I wish we’d had a special room to stay in with Finley. Instead I saw him in a depressingly stark room, in an old, run down building. The only things in the room were the surgical bed he was laying on, a chair and a creepy crucifix on the wall. While the support I was receiving from the patient care liason from the American hospital was very supportive, seeing him there, in such a HORRIBLE place, was heartbreaking, and part of the reason I didn’t stay very long. It is part of the reason why I have so few photos.
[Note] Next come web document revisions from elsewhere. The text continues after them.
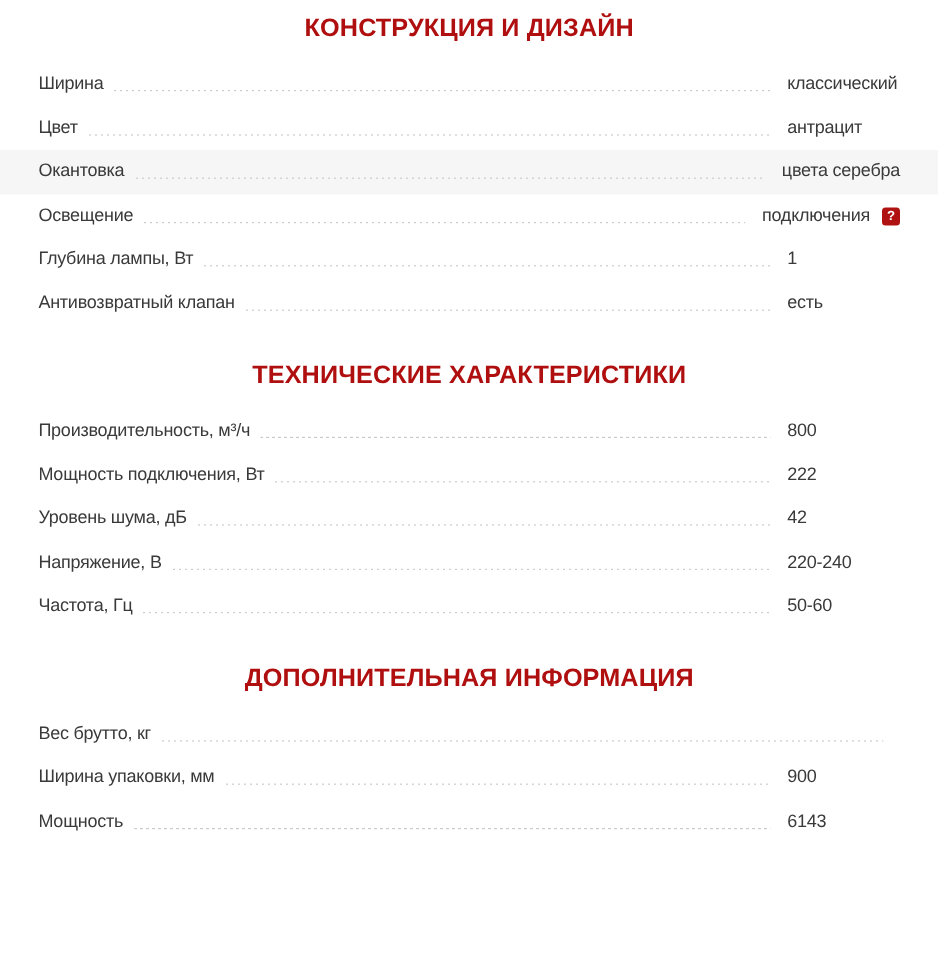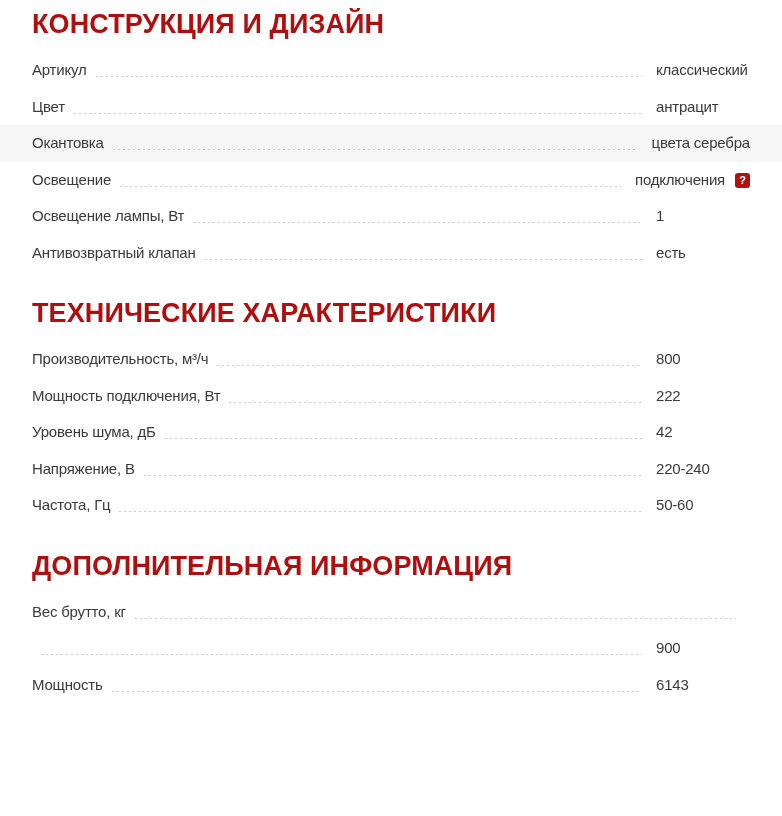"КОНСТРУКЦИЯ И ДИЗАЙН" .section-title { font-size: 27px -> 21px; text-align: none -> center }
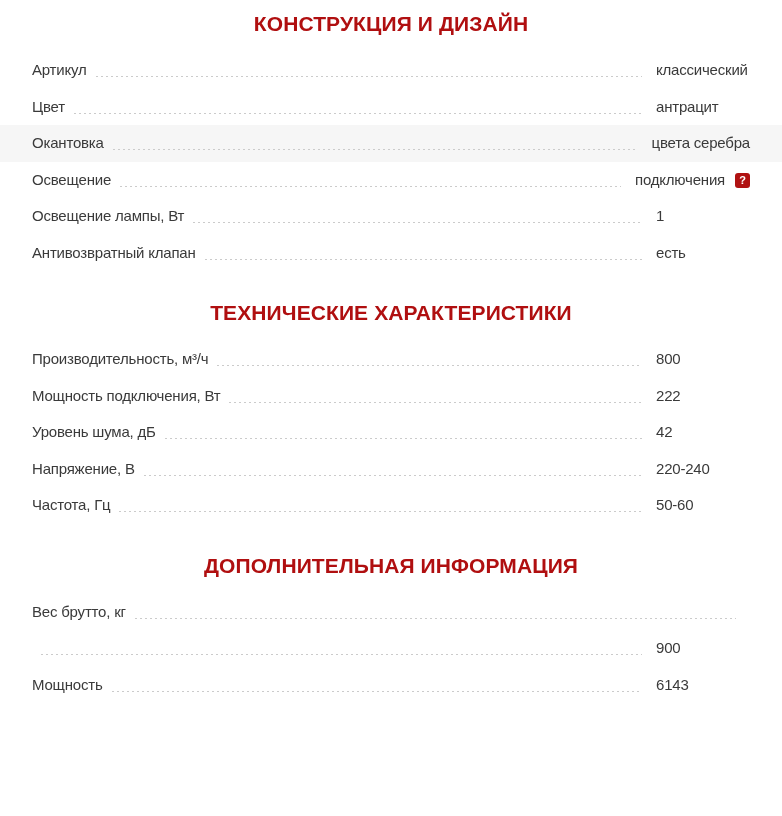"Артикул" span.label { text: Артикул -> Ширина }
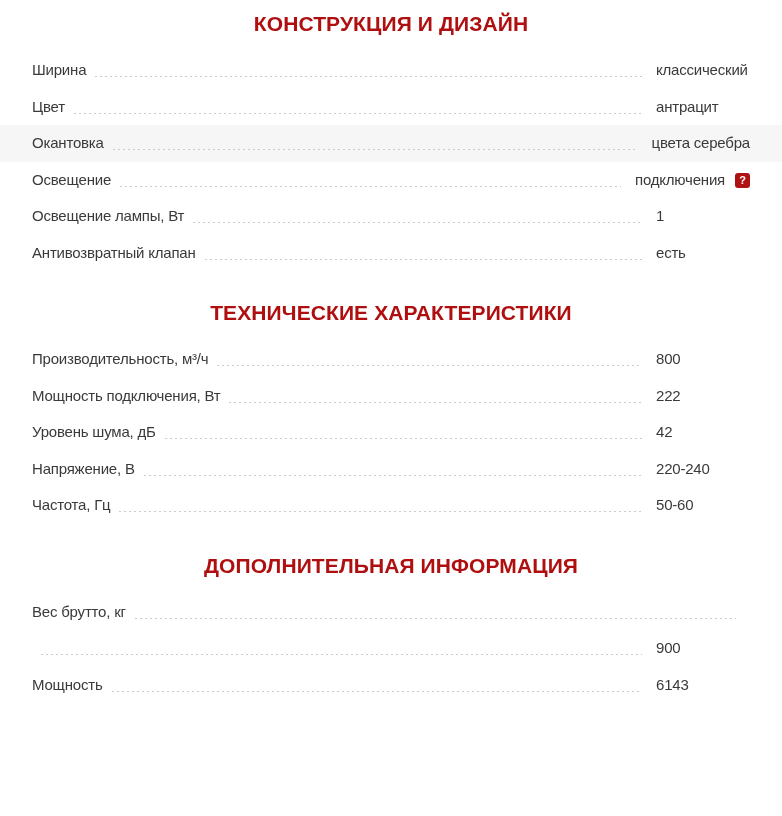"Освещение лампы, Вт" span.label { text: Освещение -> Глубина }
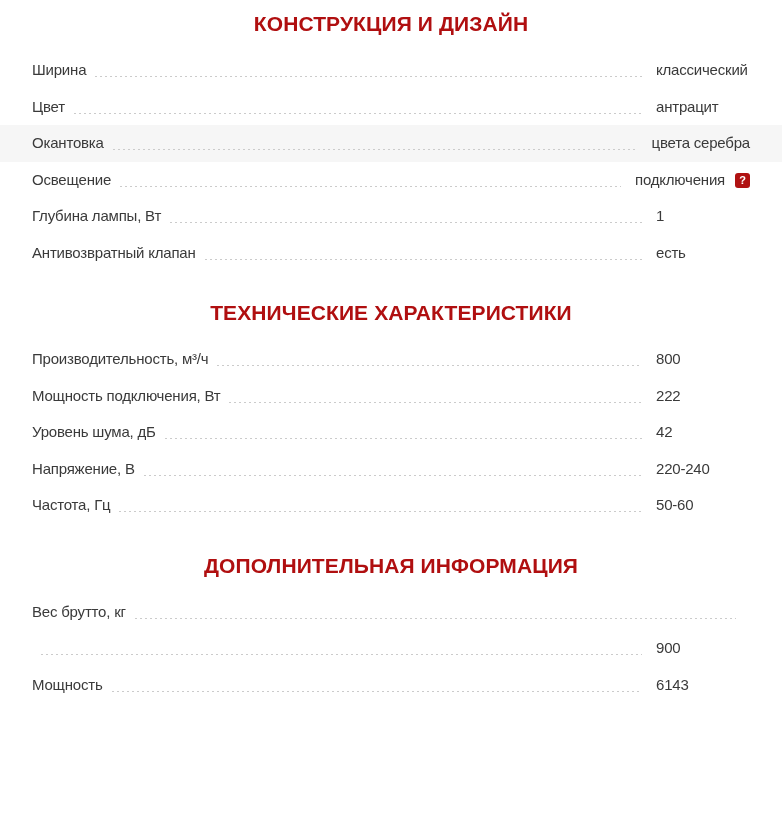"Ширина упаковки, мм" span.label { html: none -> <span>Ширина упаковки, мм</span> }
I realise that this topic may be somewhat controversial, but it is an opinion that I’ve reached based on my experiences. I have also read of similar complaints on various forums.
I genuinely hope that as I continue to share my story, through this blog and in meeting others and talking about Finley and what happened, that some awareness is brought to perinatal loss. And I hope that in raising awareness, I am able to give back some. To make a difference in the service provided, to give my imput. To not keep silent. I’m at the point where I’m realising that I want to do more in Finley’s name. I want to figure out the ways in which I can help to make a difference.
Many people never recover from a stillbirth. It is a tragedy which can stay with people forever. I’ve spoken to many bereaved parents over the years and remember meeting a woman in her nineties who had had a stillbirth 60 years previously. She had tears in her eyes as she recalled it.